SUPPLIED ENTRIES
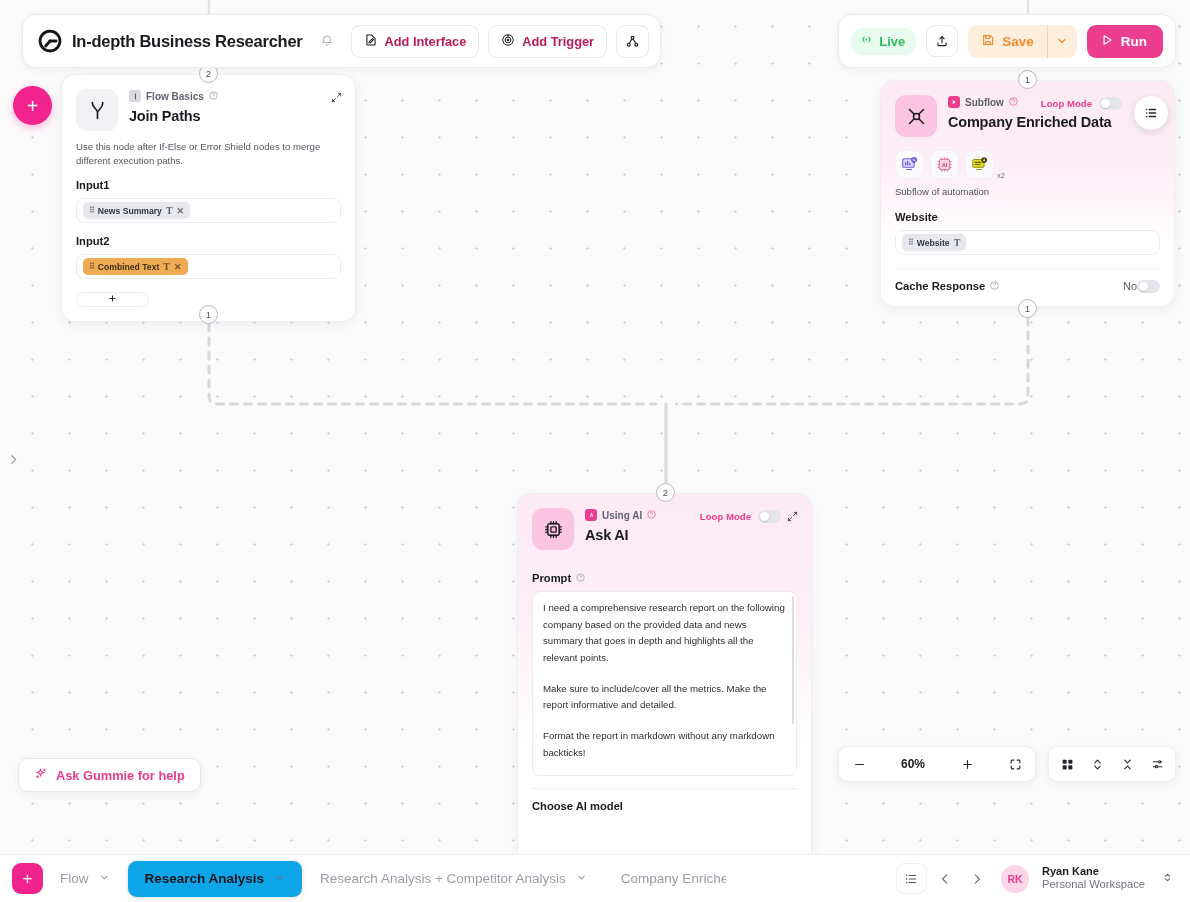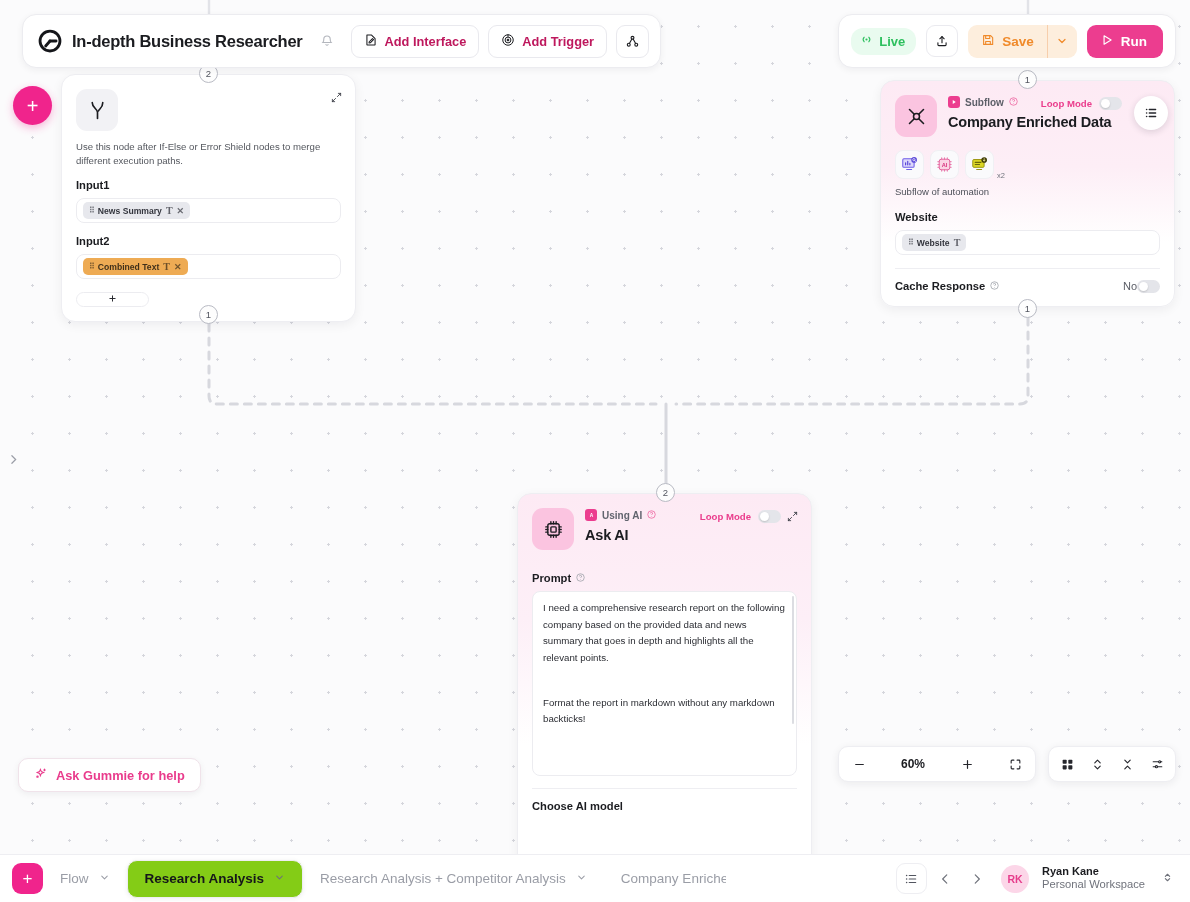--- a/index.html
+++ b/index.html
@@ -271,6 +271,24 @@
             <path d="M6 3c0 6 6 7 6 11v7"></path>
               <path d="M18 3c0 6-4 7-5 9.5"></path>
           </svg>
+        </div>
+        <div class="node-head-text">
+          <div class="kicker">
+            <span class="kicker-badge" style="background:#d8d9de">
+              <svg width="7" height="7" viewBox="0 0 24 24" fill="none" stroke="#44464e" stroke-width="3">
+                  <path d="M12 2v20"></path>
+                </svg>
+            </span>
+            <span>Flow Basics</span>
+            <span>
+              <svg width="9" height="9" viewBox="0 0 24 24" fill="none" stroke="#9a9da6" stroke-width="2">
+                <circle cx="12" cy="12" r="10"></circle>
+                  <path d="M9.2 9a2.8 2.8 0 115.3 1.3c-.6 1-2.5 1.4-2.5 3"></path>
+                <circle cx="12" cy="17.6" r=".2" stroke-width="2.5"></circle>
+              </svg>
+            </span>
+          </div>
+          <div class="node-title">Join Paths</div>
         </div>
         <span class="expand-icon">
           <svg width="11" height="11" viewBox="0 0 24 24" fill="none" stroke="#45474f" stroke-width="2" stroke-linecap="round">

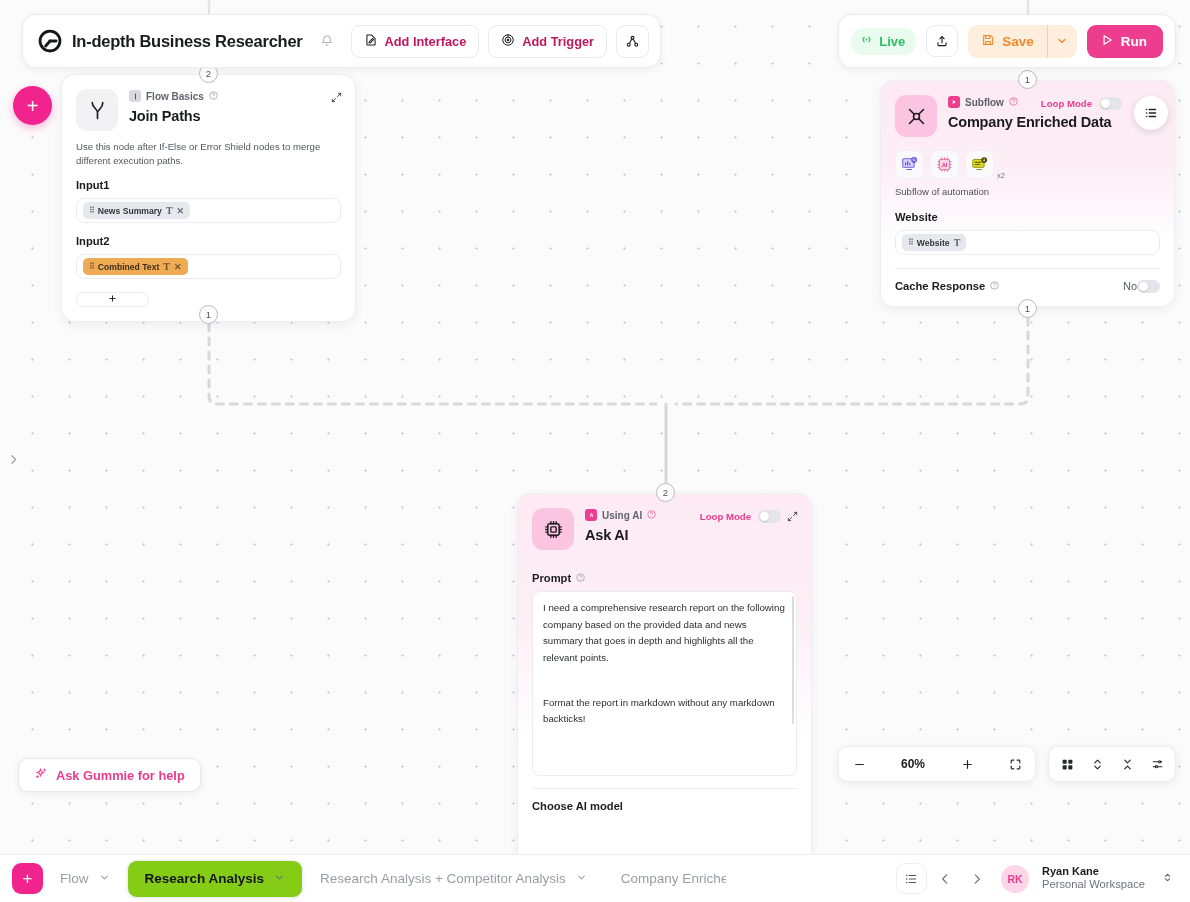--- a/index.html
+++ b/index.html
@@ -482,6 +482,7 @@
         <div class="ta-scroll"></div>
         <div class="ta-p">I need a comprehensive research report on the following company based on the provided data and news summary that goes in depth and highlights all the relevant points.</div>
         <div class="ta-gap"></div>
+        <div class="ta-p">Make sure to include/cover all the metrics. Make the report informative and detailed.</div>
         <div class="ta-gap"></div>
         <div class="ta-p">Format the report in markdown without any markdown backticks!</div>
       </div>

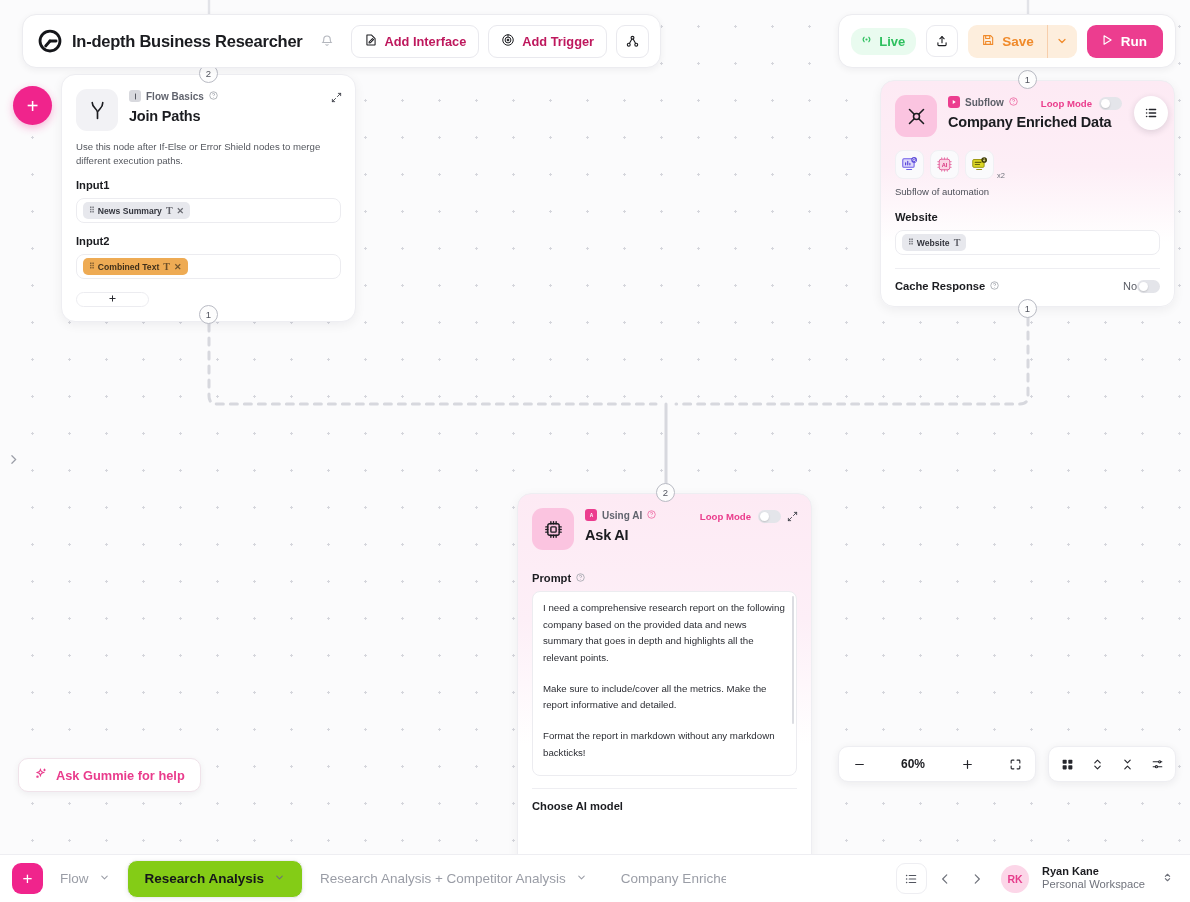--- a/index.html
+++ b/index.html
@@ -225,7 +225,7 @@
     display: flex; align-items: center; gap: 10px; height: 38px; padding: 0 17px;
     font-size: 13.5px; color: #9a9da6; cursor: pointer; white-space: nowrap; border-radius: 10px;
   }
-  .tab.active { color: #15161a; font-weight: 700; background: #84cc16; border: 1px solid #eeeef2;
+  .tab.active { color: #15161a; font-weight: 700; background: #0ea5e9; border: 1px solid #eeeef2;
     box-shadow: 0 1px 5px rgba(25,25,40,.07); }
   .tab.clipped { max-width: 122px; overflow: hidden; }
   #bb-right { margin-left: auto; display: flex; align-items: center; gap: 4px; }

TASK ITEM
Search the data above for the string "items" and report each line that holds it.

EXERCISE RESPONSE
     display: flex; align-items: center; gap: 10px; height: 38px; padding: 0 17px;
   #bb-right { margin-left: auto; display: flex; align-items: center; gap: 4px; }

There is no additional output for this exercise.